На Преображенском черном рынке из под полы во всю продавались ворованные на интендантских складах шинели, гимнастерки, пилотки, поясные ремни, суконное белье, армейские продуктовые пайки. А вскоре в больших количествах пошли трофейные товары из Германии. Это были мотоциклы, велосипеды, швейные машинки, фарфоровая и фаянсовая посуда, а, главное, одежда, одежда, одежда. Последняя поражала воображение своим шиком и разнообразием и служила предметом женских вожделений, ссор и обид. Злые языки даже говорили, что видели в театрах офицерских жен, вырядившихся в дамские шелковые комбинации и ночные рубашки, которые они принимали за выходные платья.

Но главное, что отличало тогдашнюю Москву от той, которую мы оставили, уезжая в эвакуацию, и что вселяло надежду, радовало и вдохновляло, были становившиеся все более частыми громкие победные вечерние салюты. Мы выбегали на улицу, задирали кверху головы и при каждом очередном взлете ярких цветных брызг с диким восторгом орали во всю глотку:

– Ура-а-а-а-а! Ура-а-а-а-а!!!

В честь освобождения от немецко-фашистских захватчиков Киева, Минска, Одессы, Варшавы, Будапешта, Праги и, наконец, Берлина.
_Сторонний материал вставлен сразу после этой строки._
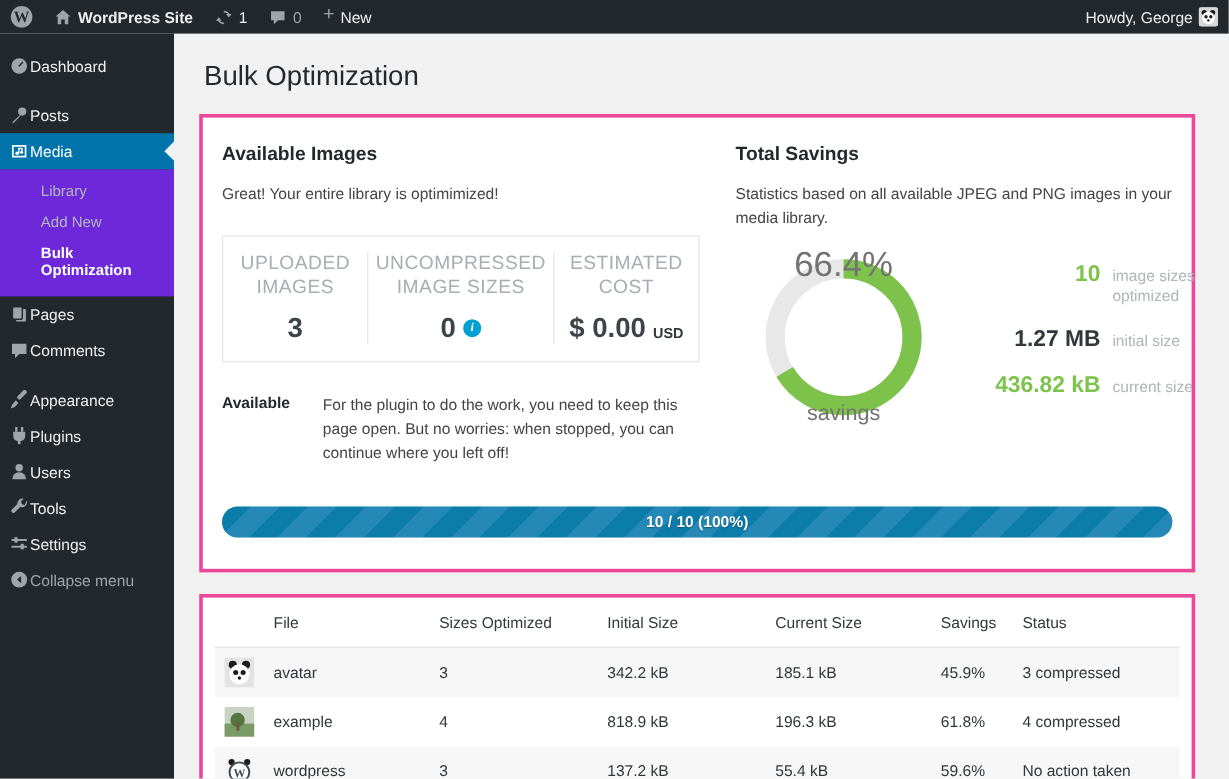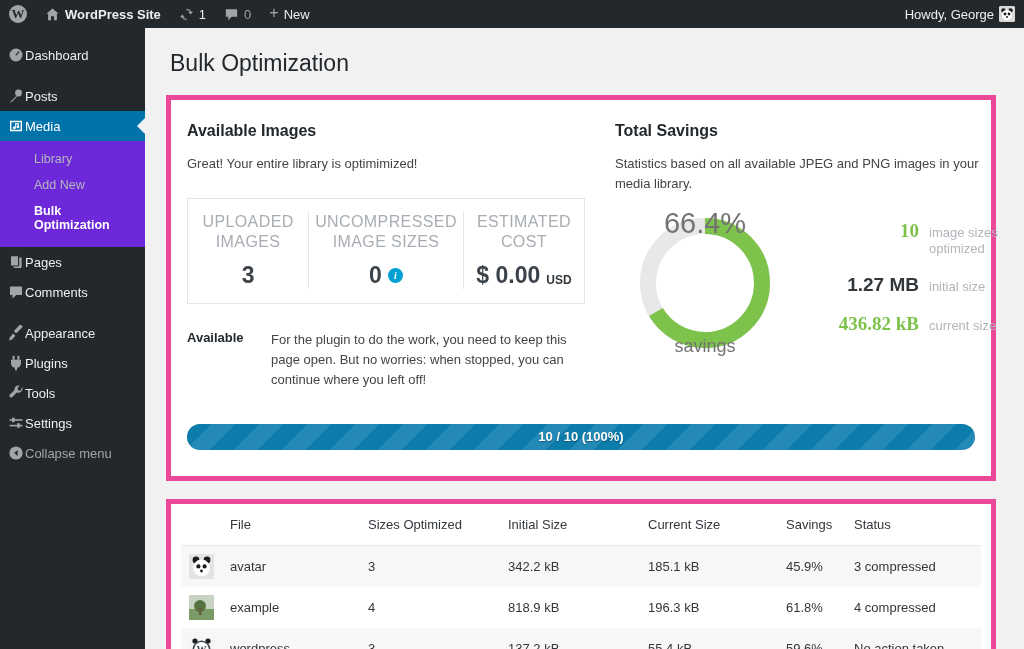--- a/index.html
+++ b/index.html
@@ -53,7 +53,7 @@
   }
   h1.page-title { font-size:23px; font-weight:400; color:#23282d; margin:8px 0 18px 4px; }
 
-  .card { background:#fff; border:5px solid #ec4899; }
+  .card { background:#fff; border:3px solid #ec4899; }
   .card1 { padding:18px 16px 26px; }
   .panels { display:flex; }
   .panel-left { width:398px; margin-right:30px; flex:none; }

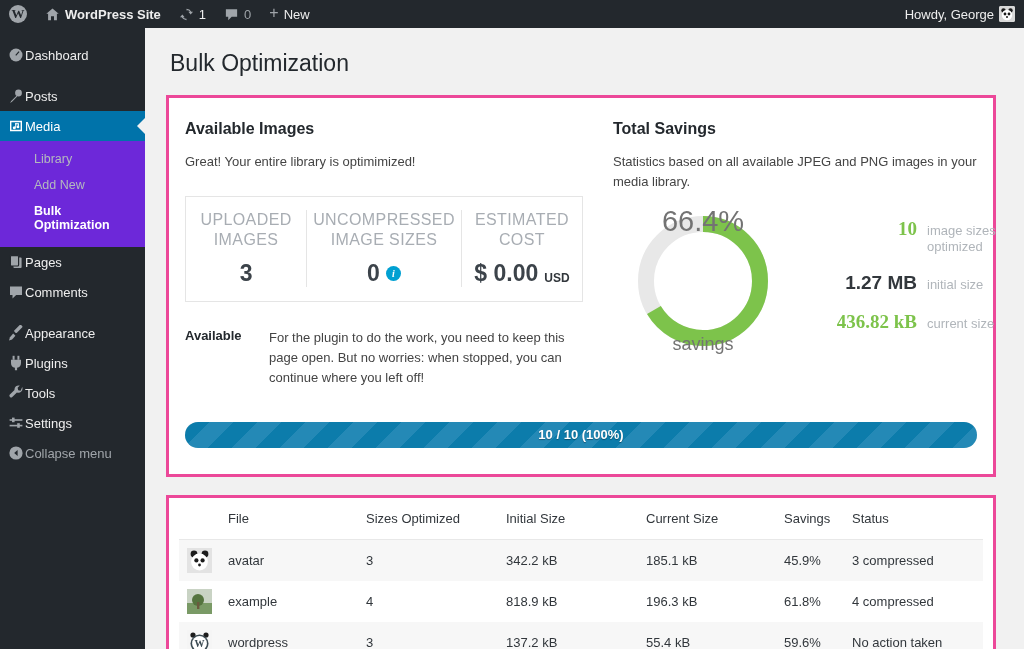--- a/index.html
+++ b/index.html
@@ -86,7 +86,7 @@
   .ts-stats { margin-left:44px; margin-top:6px; }
   .ts-row { display:flex; align-items:baseline; margin-bottom:17px; }
   .ts-value { width:96px; text-align:right; font-size:19px; font-weight:700; color:#32373c; flex:none; }
-  .ts-value.green { color:#7dc34b;font-family:Liberation Serif, serif; }
+  .ts-value.green { color:#7dc34b; }
   .ts-label { margin-left:10px; font-size:13px; color:#b0b5ba; line-height:1.25; width:102px; }
 
   .progress { margin-top:28px; height:26px; border-radius:13px; background:#e5e5e5; }

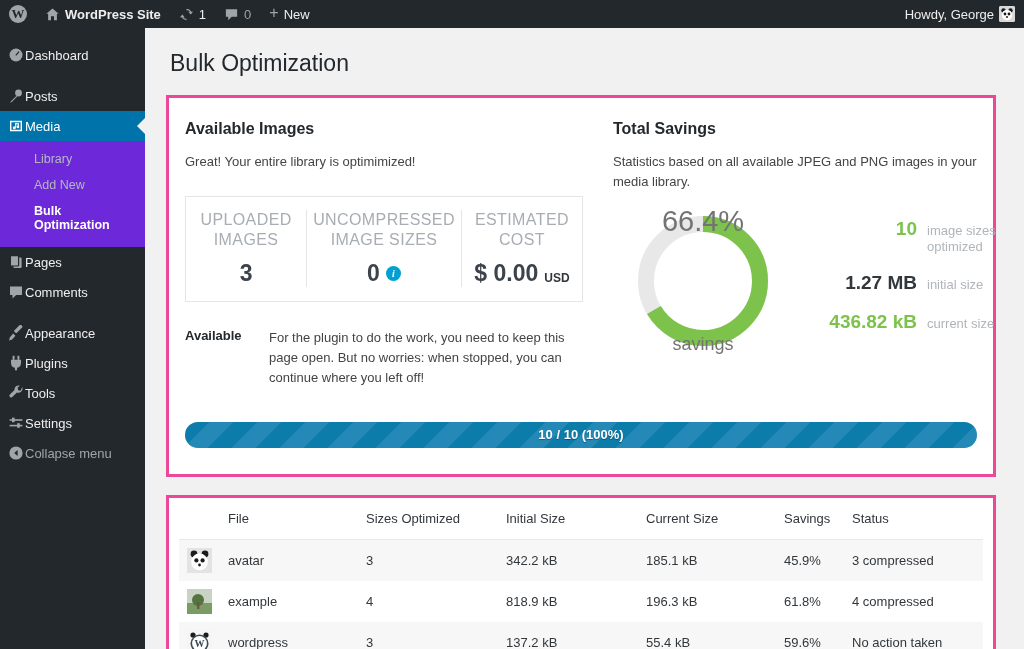--- a/index.html
+++ b/index.html
@@ -227,6 +227,15 @@
         </svg>
       </span>
     <span>Plugins</span>
+  </div>
+  <div class="menu-item">
+    <span class="mi">
+        <svg viewBox="0 0 16 16">
+          <circle cx="8" cy="4.8" r="3.1"></circle>
+          <path d="M2.2 14.4a5.8 5.8 0 0 1 11.6 0z"></path>
+        </svg>
+      </span>
+    <span>Users</span>
   </div>
   <div class="menu-item">
     <span class="mi">

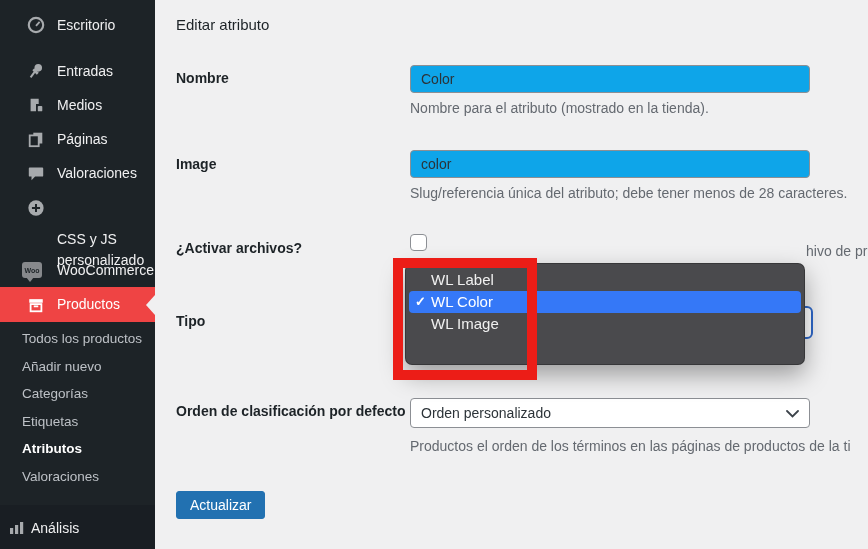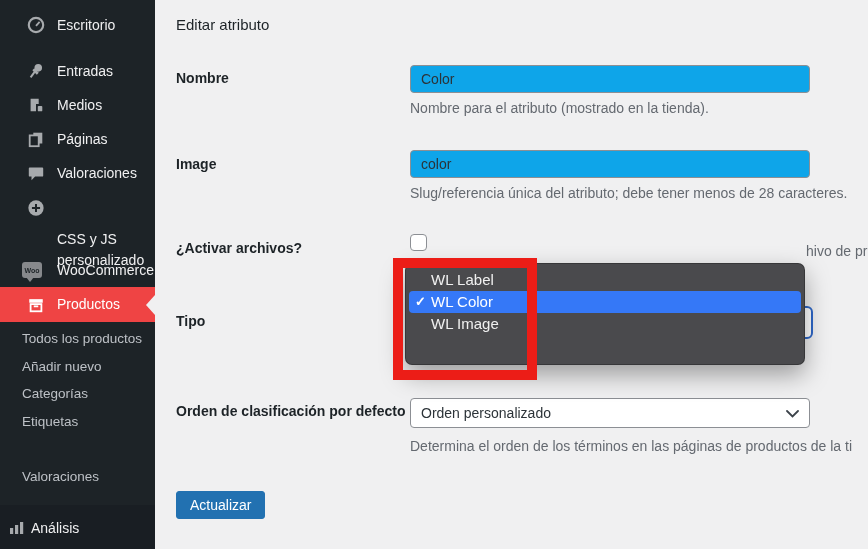--- a/index.html
+++ b/index.html
@@ -168,6 +168,9 @@
     <div class="smi" style="top:414px">
       <span>Etiquetas</span>
     </div>
+    <div class="smi current" style="top:441px">
+      <span>Atributos</span>
+    </div>
     <div class="smi" style="top:469px">
       <span>Valoraciones</span>
     </div>

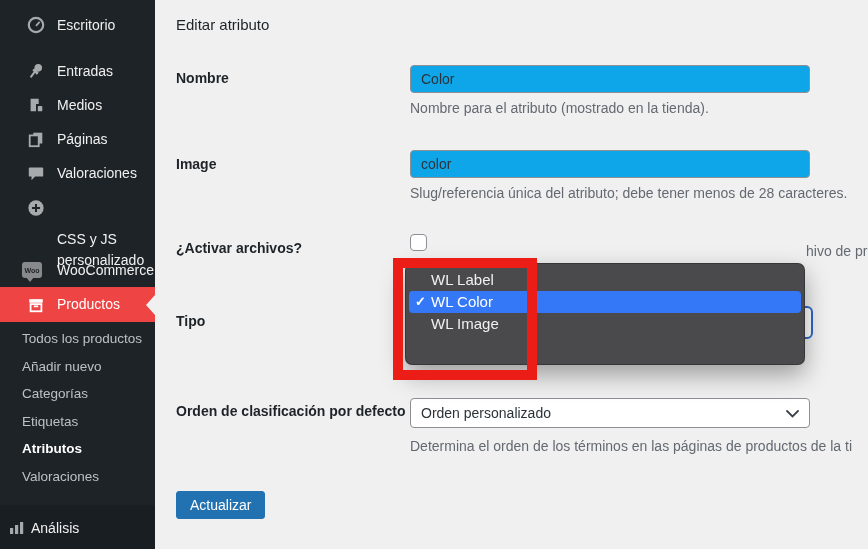--- a/index.html
+++ b/index.html
@@ -228,7 +228,7 @@
           </svg>
       </span>
     </div>
-    <p class="fhelp" style="top:438px">Determina el orden de los términos en las páginas de productos de la ti</p>
+    <p class="fhelp" style="top:438px">Productos el orden de los términos en las páginas de productos de la ti</p>
 
     <button class="update-btn">Actualizar</button>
А вот великий день Победы почему-то запомнился мне почти только одной всеобщей безудержной пьянкой, которая эпидемией охватила улицы города. У нас на Преображенке центром пьяных дебошей был ресторан "Звездочка", возле него демобилизованные солдаты-инвалиды дрались до крови, пуская в дело костыли и палки.

И еще была одна дикая забава: хватали на улице одетого в военную форму человека и втроем-пятером подкидывали вверх. У меня перед глазами до сих пор стоит страшная картина распластанного на булыжной мостовой лейтенанта с разбитой в кровь головой – его три раза подкинули и два раза поймали.